**HOW TO COMPLETE THIS TASK:** Whenever a line below mentions the word "Cuộn", that line should be copied.

**DATA UNDER STUDY:**
BEGIN

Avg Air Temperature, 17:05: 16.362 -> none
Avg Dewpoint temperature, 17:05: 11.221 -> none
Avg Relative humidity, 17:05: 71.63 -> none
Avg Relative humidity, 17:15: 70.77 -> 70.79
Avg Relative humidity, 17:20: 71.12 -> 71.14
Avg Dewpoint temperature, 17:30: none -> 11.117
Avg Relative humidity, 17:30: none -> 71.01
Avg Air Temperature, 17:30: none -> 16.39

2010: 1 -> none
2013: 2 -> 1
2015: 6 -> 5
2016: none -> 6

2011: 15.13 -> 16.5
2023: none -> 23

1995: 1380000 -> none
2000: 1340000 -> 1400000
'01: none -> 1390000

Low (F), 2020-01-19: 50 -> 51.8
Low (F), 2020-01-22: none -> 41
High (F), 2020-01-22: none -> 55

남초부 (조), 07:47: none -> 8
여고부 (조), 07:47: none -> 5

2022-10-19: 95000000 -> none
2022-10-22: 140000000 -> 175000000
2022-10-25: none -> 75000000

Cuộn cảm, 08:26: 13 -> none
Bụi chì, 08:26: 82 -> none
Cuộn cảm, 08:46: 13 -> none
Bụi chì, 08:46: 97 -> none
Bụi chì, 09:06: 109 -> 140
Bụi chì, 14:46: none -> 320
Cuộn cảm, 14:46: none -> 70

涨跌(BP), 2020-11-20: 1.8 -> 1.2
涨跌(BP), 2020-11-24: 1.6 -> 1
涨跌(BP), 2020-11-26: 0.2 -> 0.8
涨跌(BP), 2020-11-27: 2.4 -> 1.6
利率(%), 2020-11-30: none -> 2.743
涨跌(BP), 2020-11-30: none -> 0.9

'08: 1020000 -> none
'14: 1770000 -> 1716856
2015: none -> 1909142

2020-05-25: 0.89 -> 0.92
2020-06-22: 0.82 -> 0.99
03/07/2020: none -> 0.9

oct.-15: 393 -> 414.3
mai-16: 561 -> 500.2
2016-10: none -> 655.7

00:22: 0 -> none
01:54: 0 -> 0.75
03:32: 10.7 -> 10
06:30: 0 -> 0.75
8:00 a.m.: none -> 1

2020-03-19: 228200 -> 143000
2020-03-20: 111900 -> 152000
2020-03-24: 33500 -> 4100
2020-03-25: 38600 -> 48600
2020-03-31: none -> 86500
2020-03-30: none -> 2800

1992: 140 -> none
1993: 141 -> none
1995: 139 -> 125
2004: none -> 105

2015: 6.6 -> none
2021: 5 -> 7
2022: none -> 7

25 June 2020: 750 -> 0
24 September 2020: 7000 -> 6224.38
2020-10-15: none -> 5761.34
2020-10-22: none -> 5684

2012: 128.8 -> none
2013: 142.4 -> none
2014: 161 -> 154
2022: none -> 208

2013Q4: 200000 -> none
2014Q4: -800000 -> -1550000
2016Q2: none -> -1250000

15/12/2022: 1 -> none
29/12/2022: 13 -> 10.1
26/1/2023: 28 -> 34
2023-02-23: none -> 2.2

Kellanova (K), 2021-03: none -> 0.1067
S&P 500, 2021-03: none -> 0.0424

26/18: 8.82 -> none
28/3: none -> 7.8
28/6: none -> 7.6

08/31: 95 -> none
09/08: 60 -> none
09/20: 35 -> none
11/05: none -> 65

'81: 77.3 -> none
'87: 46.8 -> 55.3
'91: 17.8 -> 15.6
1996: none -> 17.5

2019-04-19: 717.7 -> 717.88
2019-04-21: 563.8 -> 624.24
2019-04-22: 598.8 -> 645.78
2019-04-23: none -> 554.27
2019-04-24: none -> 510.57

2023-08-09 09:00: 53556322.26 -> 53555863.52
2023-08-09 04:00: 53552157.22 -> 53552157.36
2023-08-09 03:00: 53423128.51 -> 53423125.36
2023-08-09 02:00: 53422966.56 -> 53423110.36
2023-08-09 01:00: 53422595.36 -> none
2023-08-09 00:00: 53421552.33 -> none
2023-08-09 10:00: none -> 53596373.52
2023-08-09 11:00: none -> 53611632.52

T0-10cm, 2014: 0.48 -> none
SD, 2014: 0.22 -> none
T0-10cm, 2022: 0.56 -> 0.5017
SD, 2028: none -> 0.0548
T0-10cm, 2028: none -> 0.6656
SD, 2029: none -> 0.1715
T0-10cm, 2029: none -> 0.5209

END

**ANSWER FOR THE TASK:**
Cuộn cảm, 08:26: 13 -> none
Cuộn cảm, 08:46: 13 -> none
Cuộn cảm, 14:46: none -> 70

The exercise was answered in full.